I received a letter in the mail. In our online, internet world actual letters are few and far between. I thought it strange that my daughter’s new mother-in-law should write to me or send me any mail. She is a delightful woman and I am confident she will be a grand mother-in-law to my daughter. But why write to me? I opened the envelope and out fell a short note not from my daughter’s mother-in-law but from my daughter. Every time I see her first name with her new last name I have momentary confusion. I guess I am still adjusting.
It has been a month since the wedding. The rehearsal, ceremony and reception were all wonderful. It flowed smoothly minus difficulties. I loved each part of it. Tasks were well delegated and everyone’s assistance was greatly appreciated. My daughter was not a bridezilla. My tears flowed as I watched my husband practice walking our daughter up the aisle during the rehearsal. During the ceremony the bride and groom each had their moment of tears, too.
The day after the wedding there were still some non-wedding family celebrations to enjoy. But then it felt like December 26th. All the planning and excitement had come to fruition, but it was over and done. I was a little sad that it was all over. The season of wedding preparation had ended.
Even clean-up was quick and easy. Within a week everything borrowed had been returned and a few items returned for refunds. All the bills were paid and a couple of deposits were returned to us.
Life is filled with seasons and new norms. We adjust or we don’t. Not adjusting is emotionally unhealthy. So let us adjust. Changes happen all the time. Long ago I adjusted to being a married person. It was an easy adjustment. Then the children came and one by one we adjusted. Of course there was a time when I wondered if I would ever stop changing diapers. That season lasted for 9 years and then after an 8 year hiatus it returned briefly when our bonus child arrived. I clearly recall times when it seemed sickness was in the house for months at a time. One child would get a virus and it would be shared with all the family. Sometimes it went around twice. But even that was a season.
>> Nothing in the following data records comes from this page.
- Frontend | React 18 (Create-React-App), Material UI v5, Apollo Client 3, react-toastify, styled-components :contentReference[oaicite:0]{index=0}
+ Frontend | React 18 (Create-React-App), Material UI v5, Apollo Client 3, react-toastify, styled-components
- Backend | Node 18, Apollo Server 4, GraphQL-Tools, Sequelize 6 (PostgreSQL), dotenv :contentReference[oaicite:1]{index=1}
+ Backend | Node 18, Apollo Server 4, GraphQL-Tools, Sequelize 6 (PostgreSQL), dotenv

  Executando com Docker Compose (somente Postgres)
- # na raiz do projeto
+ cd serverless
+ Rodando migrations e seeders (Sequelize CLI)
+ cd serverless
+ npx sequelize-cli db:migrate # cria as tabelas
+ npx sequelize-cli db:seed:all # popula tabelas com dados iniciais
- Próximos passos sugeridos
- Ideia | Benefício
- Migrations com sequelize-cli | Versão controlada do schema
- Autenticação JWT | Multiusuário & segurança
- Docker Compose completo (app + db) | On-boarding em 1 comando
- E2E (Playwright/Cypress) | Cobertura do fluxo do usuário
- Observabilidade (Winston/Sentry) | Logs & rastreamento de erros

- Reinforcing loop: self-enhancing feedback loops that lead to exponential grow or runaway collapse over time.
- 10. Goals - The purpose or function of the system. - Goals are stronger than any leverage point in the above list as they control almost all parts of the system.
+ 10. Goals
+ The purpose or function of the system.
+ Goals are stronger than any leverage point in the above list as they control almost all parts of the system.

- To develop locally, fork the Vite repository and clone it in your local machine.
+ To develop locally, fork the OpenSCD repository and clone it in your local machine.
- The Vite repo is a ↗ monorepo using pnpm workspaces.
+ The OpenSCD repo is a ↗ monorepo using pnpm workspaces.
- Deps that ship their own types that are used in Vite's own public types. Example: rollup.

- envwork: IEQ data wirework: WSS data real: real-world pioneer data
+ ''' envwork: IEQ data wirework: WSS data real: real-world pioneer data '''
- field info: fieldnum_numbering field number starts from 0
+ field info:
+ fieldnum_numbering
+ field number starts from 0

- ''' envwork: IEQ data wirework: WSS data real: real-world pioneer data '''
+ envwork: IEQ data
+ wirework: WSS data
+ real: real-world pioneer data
We endured and loved the season of having teenagers. It was fun and exciting and always changing. It was also excessively busy. Then each following the other they prepared to go away to college, and away they went. They went on to their own adult adventures and lives. We adjusted.
When one has little children and may feel they are drowning or barely surviving the demands of parenting the season may seem interminably long. Just as a crawler becomes a walker and then quickly a runner and climber so the seasons quickly pass. Our children grow and change and mature and that is what we desire and needs to happen. So we too must change and adjust. My secret to adjusting is the following:
- Always be thankful for the present and don’t wish it way hoping for an easier or better future.
- Be thankful for the past. Allow yourself to reflect on it. Record it in a baby book, journal or a scrapbook. If the past includes sad emotions, allow yourself to be sad for a while, but don’t’ stay there. We can’t change the past but often time does change our perspective or understanding of it.
- Be thankful for the future and new adventures.
- Don’t begrudge changes but acknowledge that when changes happen they may include a loss of something or someone previously important.
I have hundreds of photos from two showers, the rehearsal, wedding and reception waiting for me to put them in a scrapbook. I don’t have to release all the wedding joy just yet.